Short leases, maintenance left unattended and increasing rental competition – this is the lot of the Australian renter.
Australia has a culture of mum-and-dad investors. Most have just one property. But a proportion of these are speculative investors, buying and selling and moving onto the next one, hoping to make a fast buck.
Tenants are at the mercy of their landlord’s personal life decisions, financial situation and comfort level around pets. When the next rental comes around, it’s a whole new negotiation game.
For this reason, renting is painful.
The ACOSS report Fuel On The Fire: Negative Gearing, Capital Gains and Housing Affordability, released on Thursday, puts the fault squarely on the shoulders of these small-time speculative investors.
Prime Minister, Tony Abbott, has followed up by immediately ruling out changes to negative gearing saying it would increase taxes. But clearly some big ideas are needed to help the victims of speculative investment.
“Australia’s over-reliance on small investors chasing quick capital gains to provide rental housing is one of the main reasons that tenancies in Australia are shorter and less stable than in other countries, with tenants facing a one-in-four chance of having to move within 12 months,” the report stated.
Negatively geared investors were twice as likely to sell within 12 months.
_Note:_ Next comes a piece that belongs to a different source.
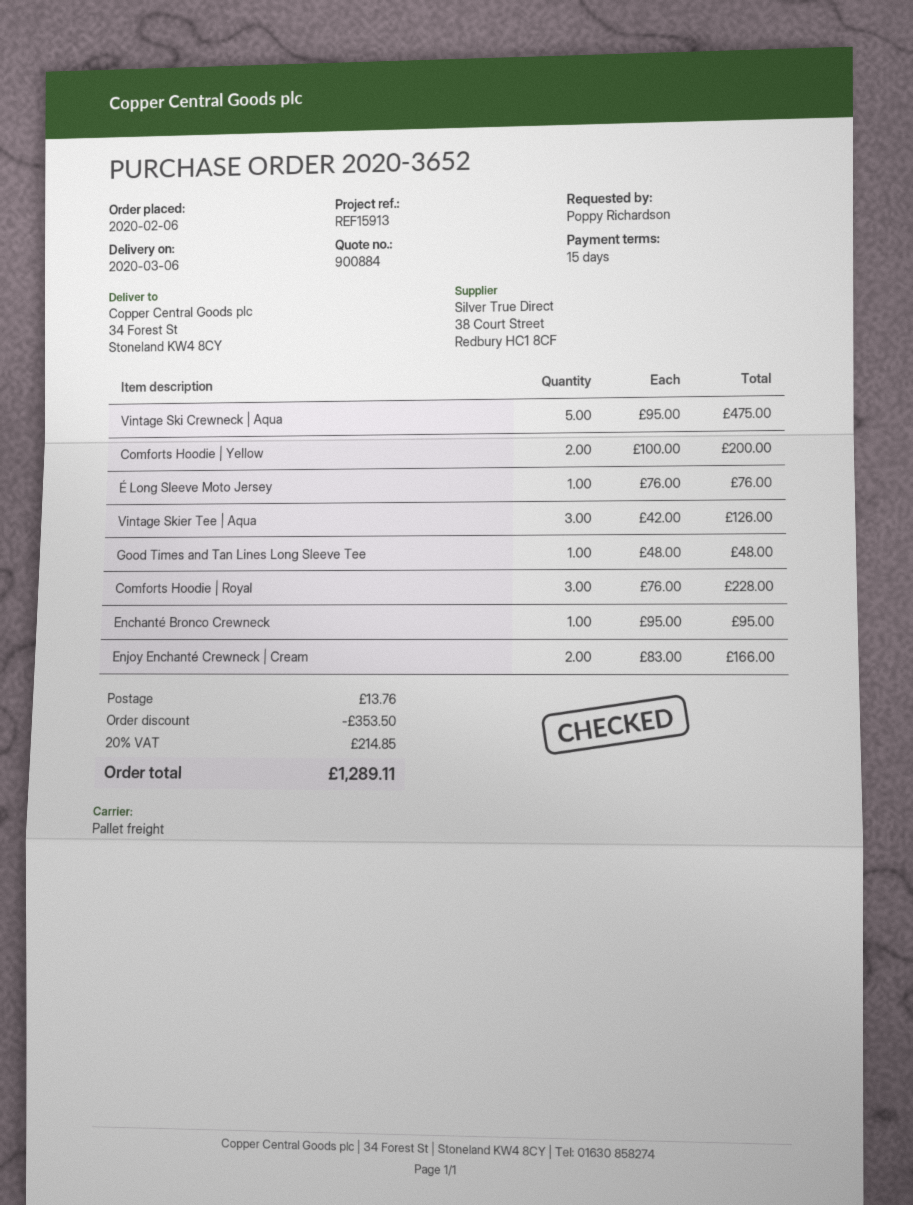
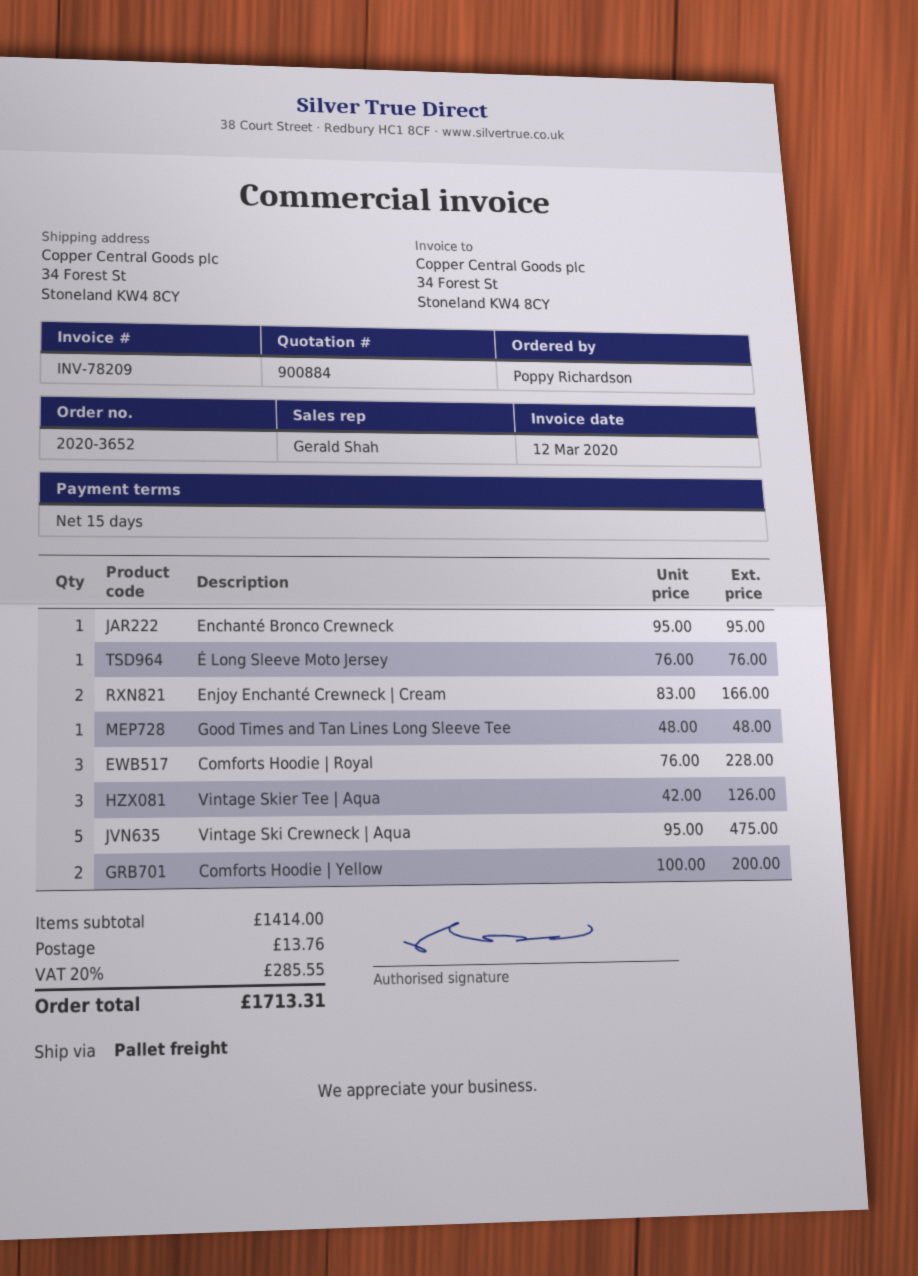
discount: 353.50 -> none
tax: 20% = 214.85 -> 20% = 285.55
total: 1289.11 -> 1713.31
However, with “institutional” investors, larger companies, financial institutions or investment groups with many rental properties, it’s more likely they will be focused on the long term and on rental yields than capital gains.
Institutional investors are common overseas, such as in Canada and Germany, where rental properties are owned in large numbers by financial institutions or other investment groups. In Germany, there’s even a magazine, called REFIRE, dedicated to institutional investors in the property market.
These aren’t common in Australia, which is why you can’t regularly get really long-term leases with agreed-on rental increases and why instability is something you have to deal with when you rent.
It’s worthwhile considering that if an institution wanted to buy into the rental market for a regular income stream, they would tackle an area with low levels of vacancy where rent is steady and they would be looking to buy for the long haul.
With institutional landlords, or large companies renting out several properties with a long-term perspective, there’s less of a chance that a business looking to maintain its rental-income stream will scrimp on the small repairs requested by a long-term tenant.
It would also be attractive to them that the tenant sees the property as their own home, with no intention to move. If the tenant needed a bigger place, the landlord can even move them to another property they have that is appropriate. A strong sense of community could be built, and renters would have the stability every person deserves.
The true institutional landlord treats the investment as a sustainable long-term business, with funds saved to cover breakages, experience in handling tenancies and the ability to provide long-term leases at steady rental rates. They’re unlikely to have lived in the home themselves.
When you ask for a better lock to be installed on the front door, you’re unlikely to hear the landlord can’t afford it.
If we truly are turning into a nation of renters – a trend seen as early as the 2011 census – then it’s about time we looked at fixing the rental situation.
It looks like it won’t be through ACOSS’s suggested changes to land tax or negative gearing. But what other countries facing this dilemma are considering – such as the UK’s build-to-rent seed funding where the Government provided $7 billion worth of government-backed loans to landlords to build new homes that they then rent out.
At the very least, the lack of institutional landlords should be put on the table as an issue worth discussing.
As long as speculative investors are the norm, a painful renting experience will be the norm too.